• _MATERIAL SHOWN_
########

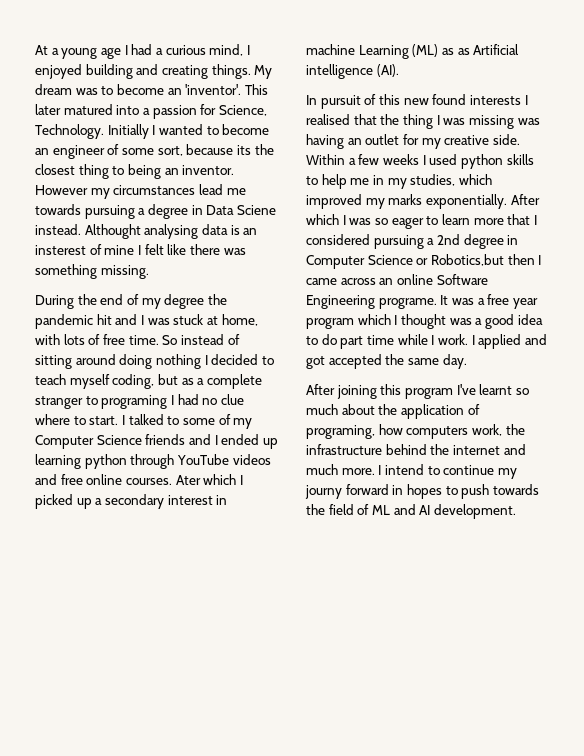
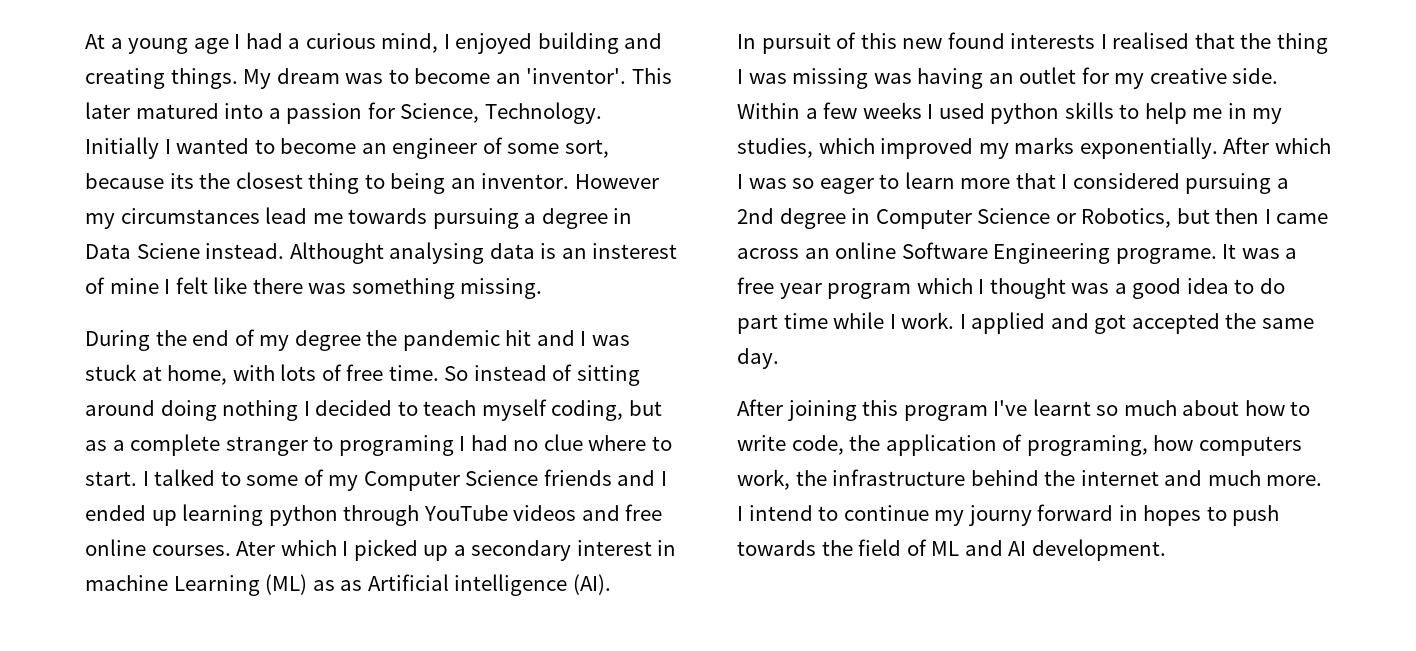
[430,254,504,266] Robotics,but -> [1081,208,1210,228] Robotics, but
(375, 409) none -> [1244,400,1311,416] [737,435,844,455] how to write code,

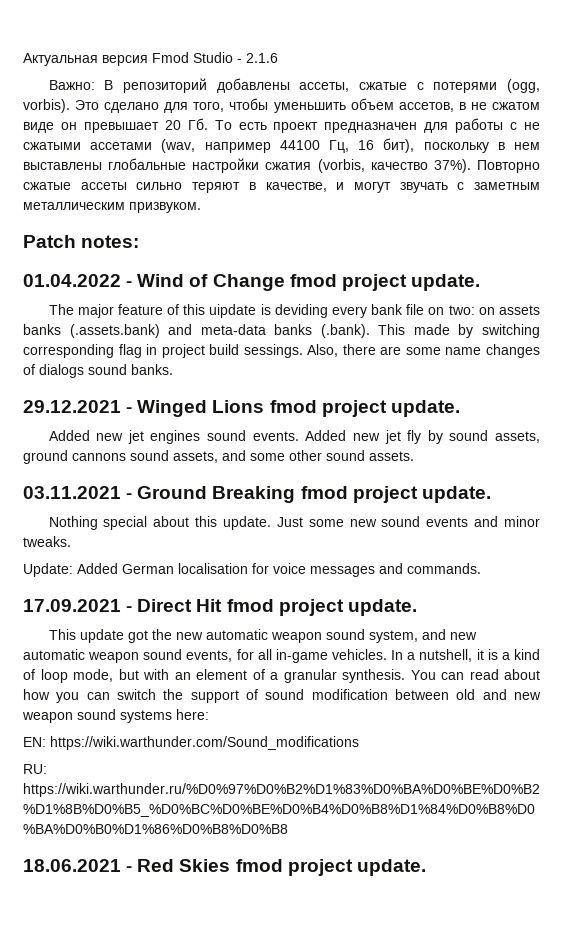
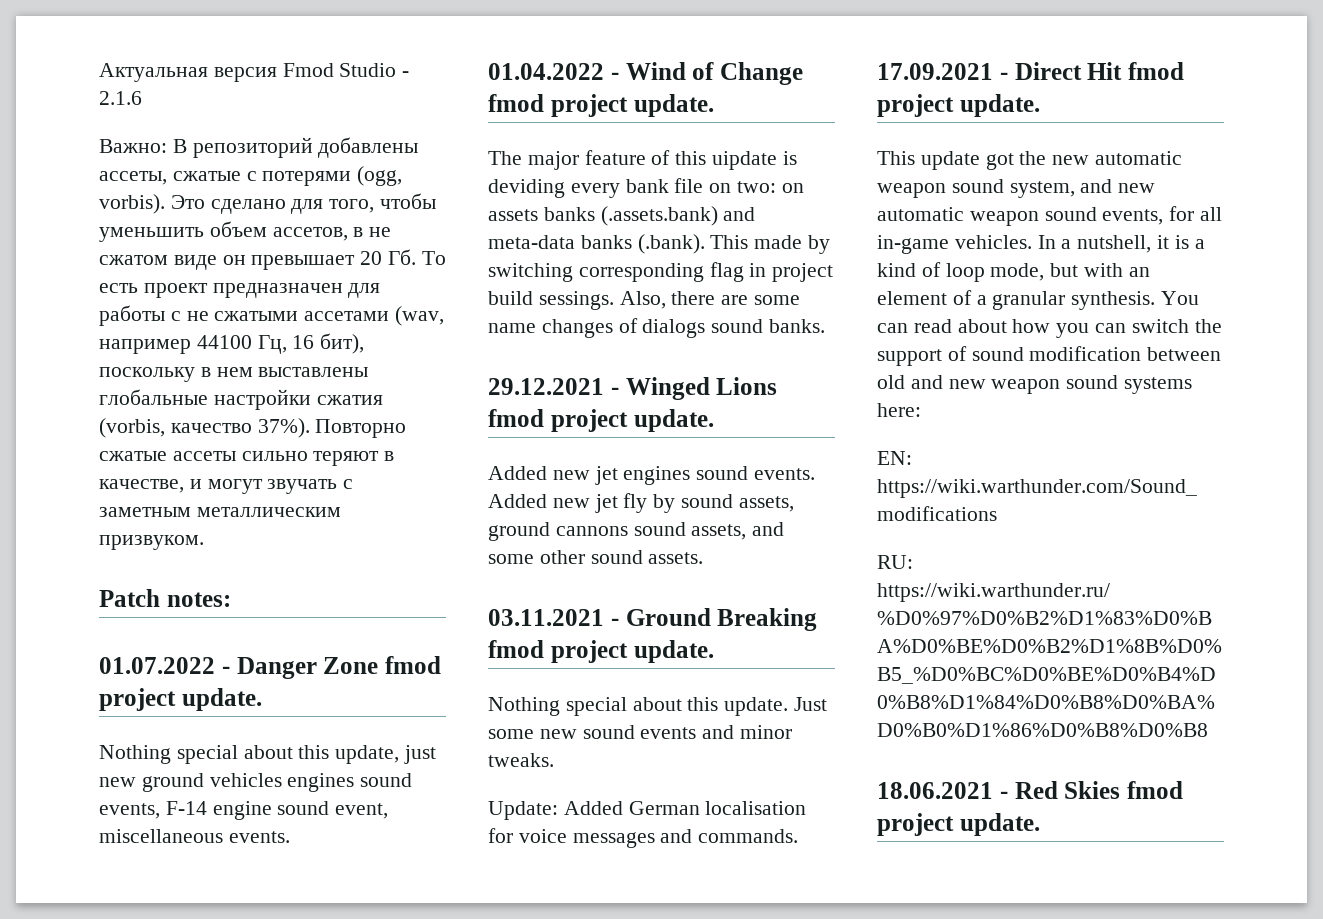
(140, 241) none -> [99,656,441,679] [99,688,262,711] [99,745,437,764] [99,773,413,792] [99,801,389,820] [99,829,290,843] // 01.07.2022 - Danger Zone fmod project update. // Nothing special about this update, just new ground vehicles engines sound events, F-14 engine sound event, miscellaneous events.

########

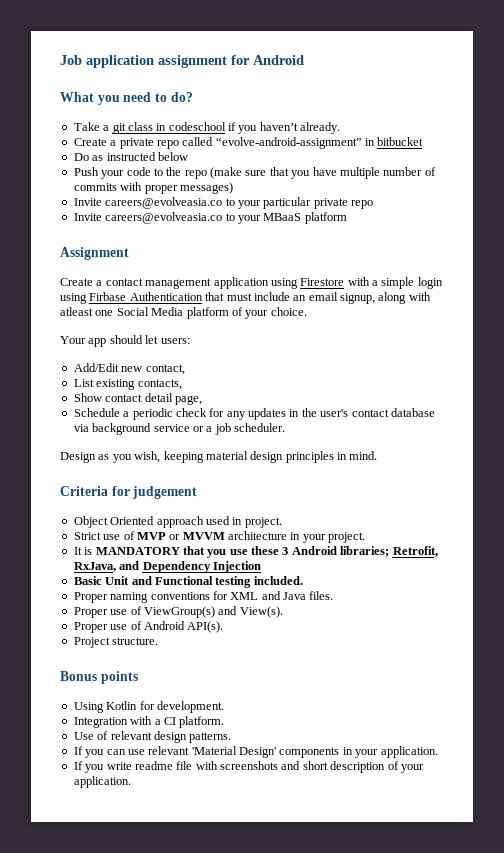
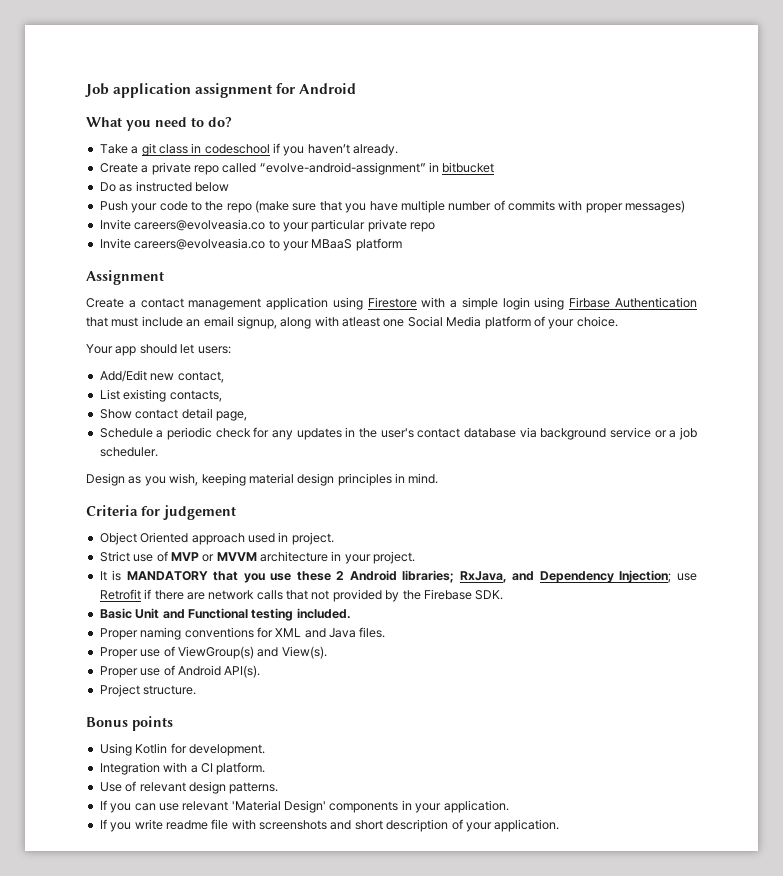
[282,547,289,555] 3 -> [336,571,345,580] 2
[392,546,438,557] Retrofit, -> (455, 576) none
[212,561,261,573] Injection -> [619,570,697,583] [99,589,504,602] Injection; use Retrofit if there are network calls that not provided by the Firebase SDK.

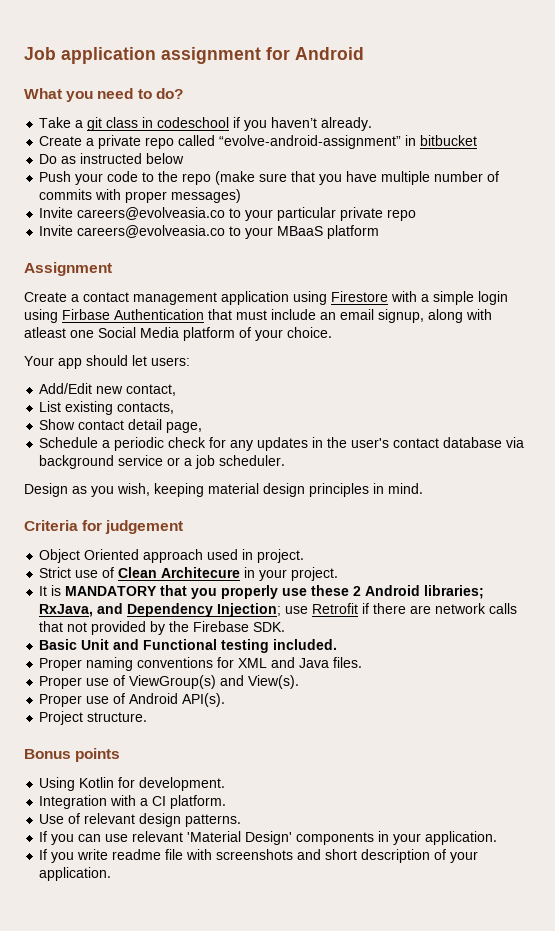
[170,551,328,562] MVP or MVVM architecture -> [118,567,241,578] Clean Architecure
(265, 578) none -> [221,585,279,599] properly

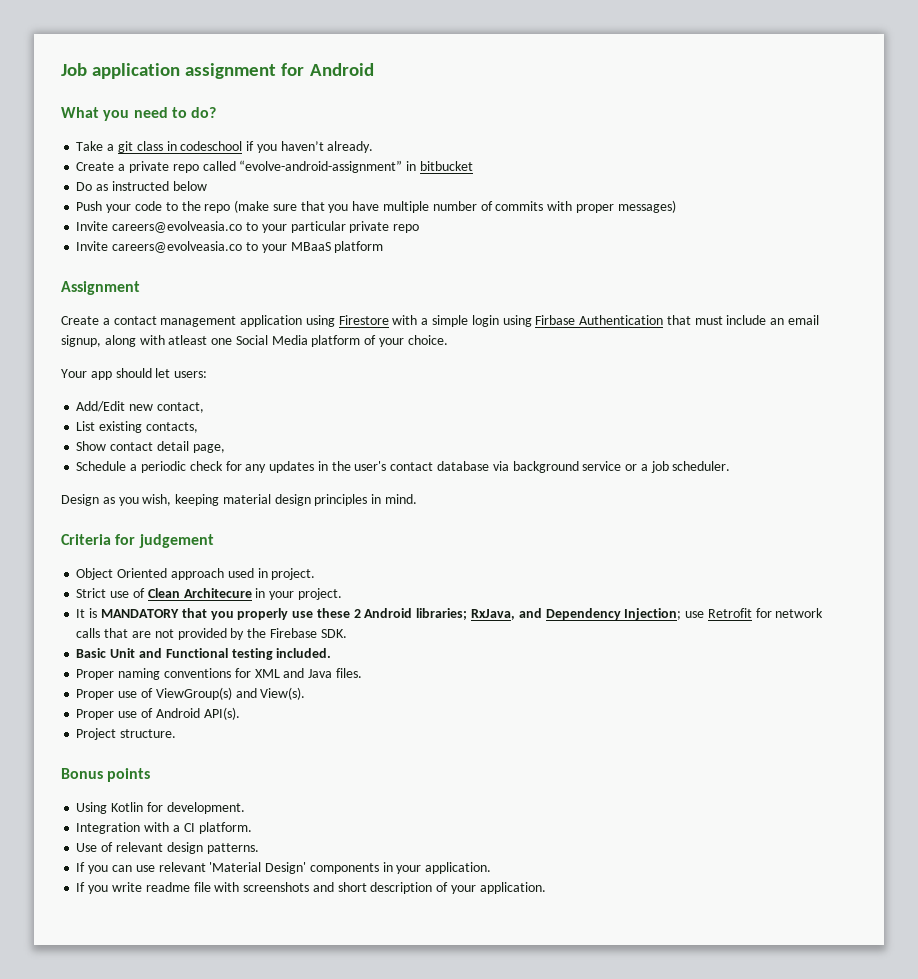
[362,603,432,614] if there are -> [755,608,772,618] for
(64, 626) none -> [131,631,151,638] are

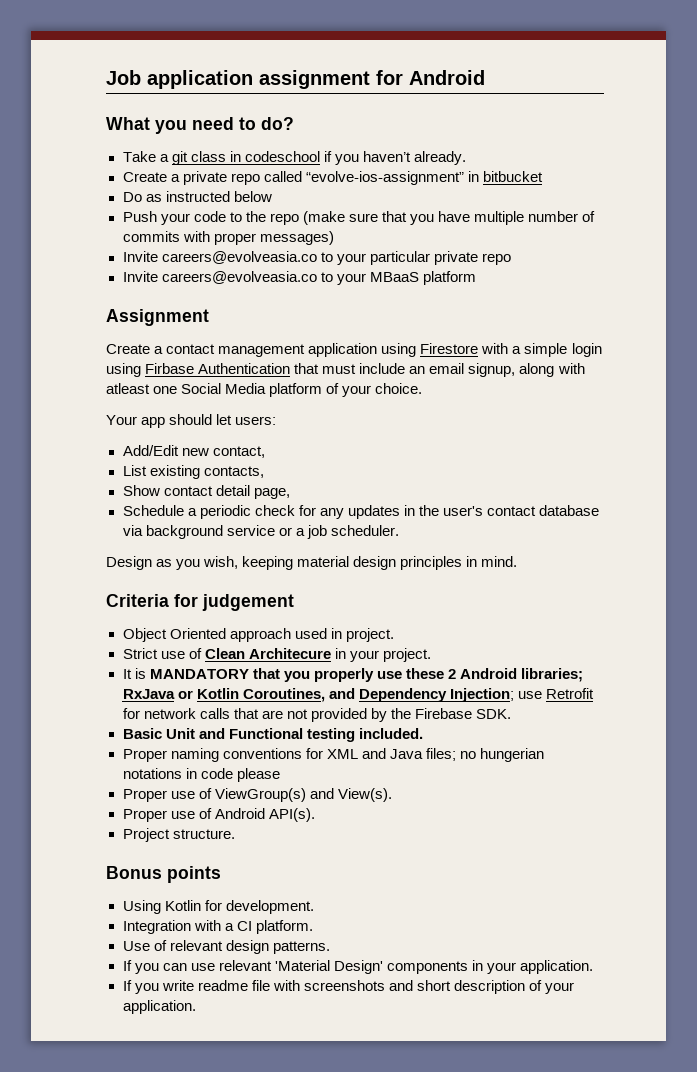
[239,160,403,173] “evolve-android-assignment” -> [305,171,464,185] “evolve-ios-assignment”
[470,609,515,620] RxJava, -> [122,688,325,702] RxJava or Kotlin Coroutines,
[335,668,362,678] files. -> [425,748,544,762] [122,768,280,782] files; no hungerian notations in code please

########

• _ASSIGNMENT_
Lines with "Retrofit" in the listing above: count them and give the total, nothing else.

• _PROBLEM SOLUTION_
2